Taking a 110 km transmission line, for example, the transmission line parameters are as follows: $r=0.0529\Omega /\mathrm{km},l=0.0014\mathrm{H}/\mathrm{km},c=8.7749\times {10}^{-3}\mathsf{\mu }\mathrm{F}/\mathrm{km}.$ The impedance and phase characteristics of the π-type equivalent circuit are shown in Figure 3a and Figure 3b, respectively, which correspond to $Z_{\alpha }$. And the admittance and phase characteristics are shown in Figure 4a and Figure 4b, respectively, which correspond to $Y_{\alpha }$. The distance of the transmission line mainly influences the period of these curves, and the longer the transmission line, the shorter the period of these curves.

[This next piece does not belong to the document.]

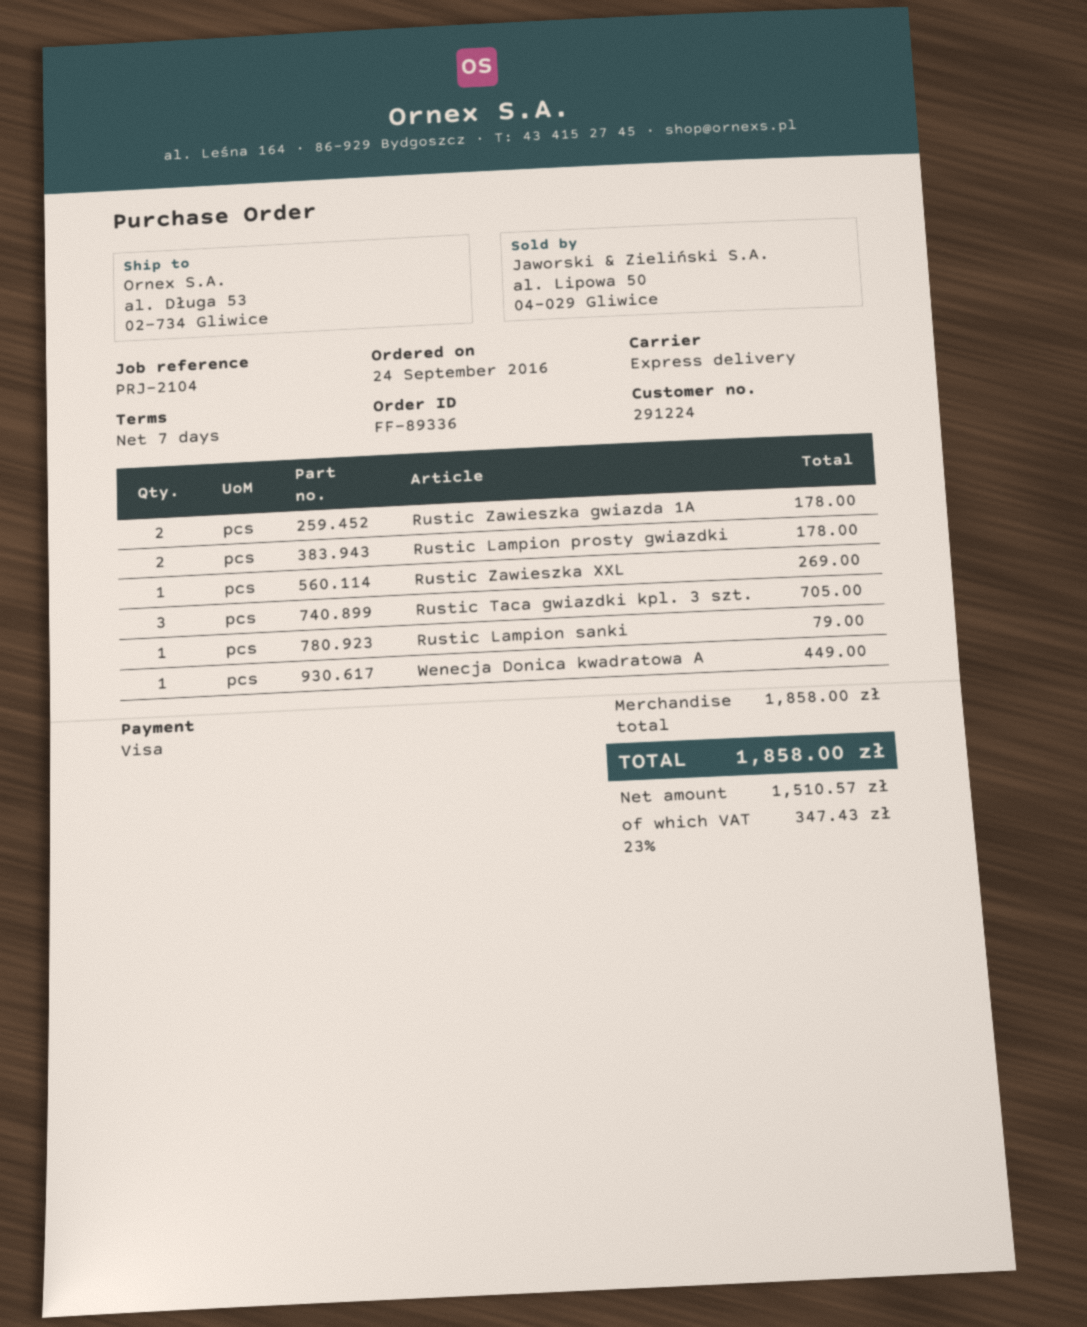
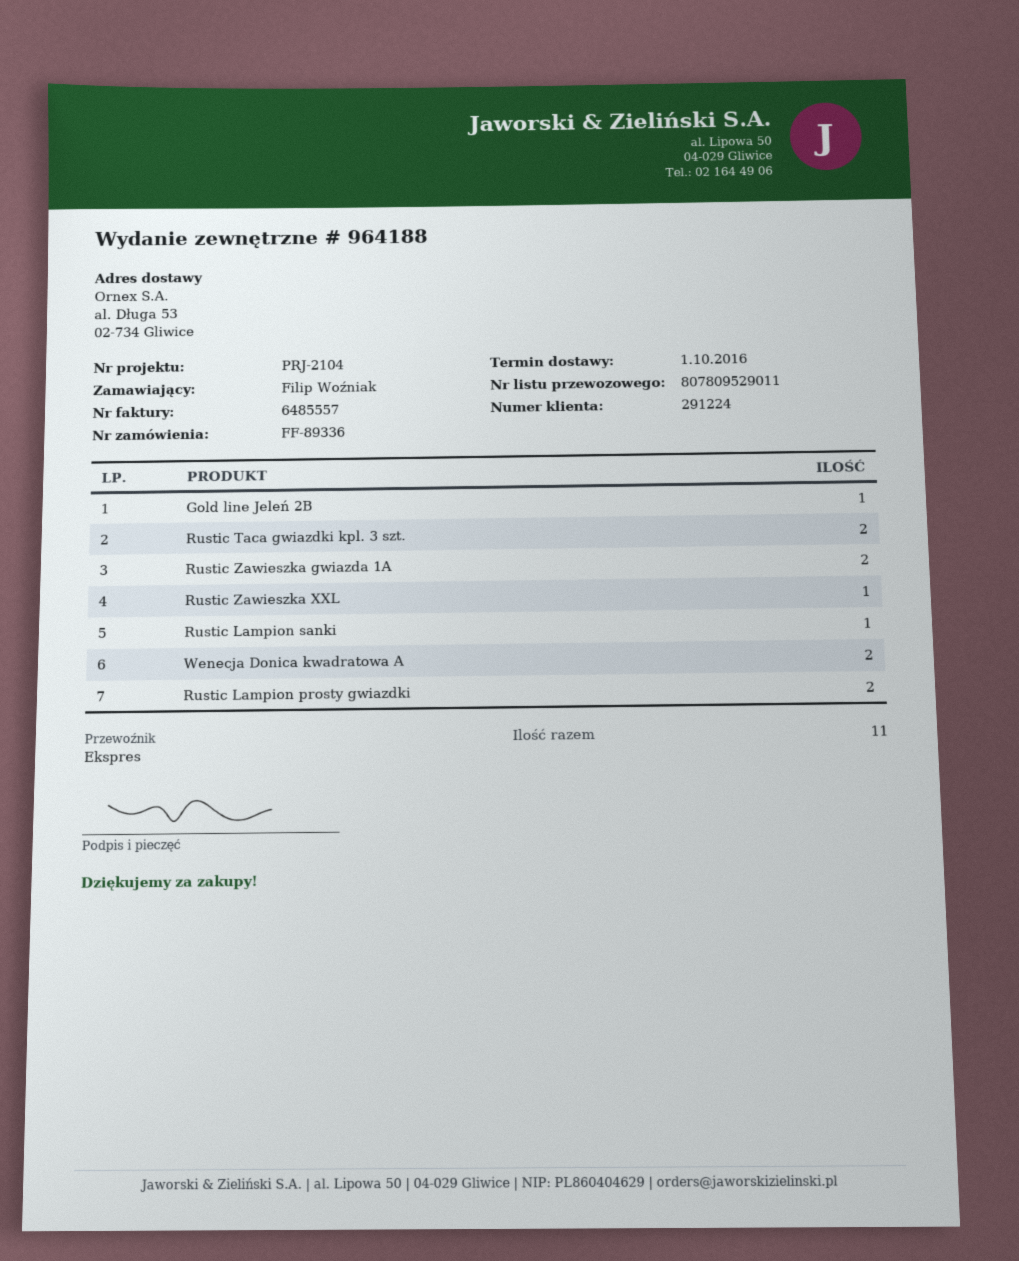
Rustic Taca gwiazdki kpl. 3 szt.: 3 -> 2
Wenecja Donica kwadratowa A: 1 -> 2
Gold line Jeleń 2B: none -> 1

2.2. Asynchronous Motor Model

The load-side impedance model is the inter-harmonic equivalent model of the receiving-end grid’s component network. Asynchronous motors constitute a significant portion of industrial loads and represent the most critical dynamic component within the load.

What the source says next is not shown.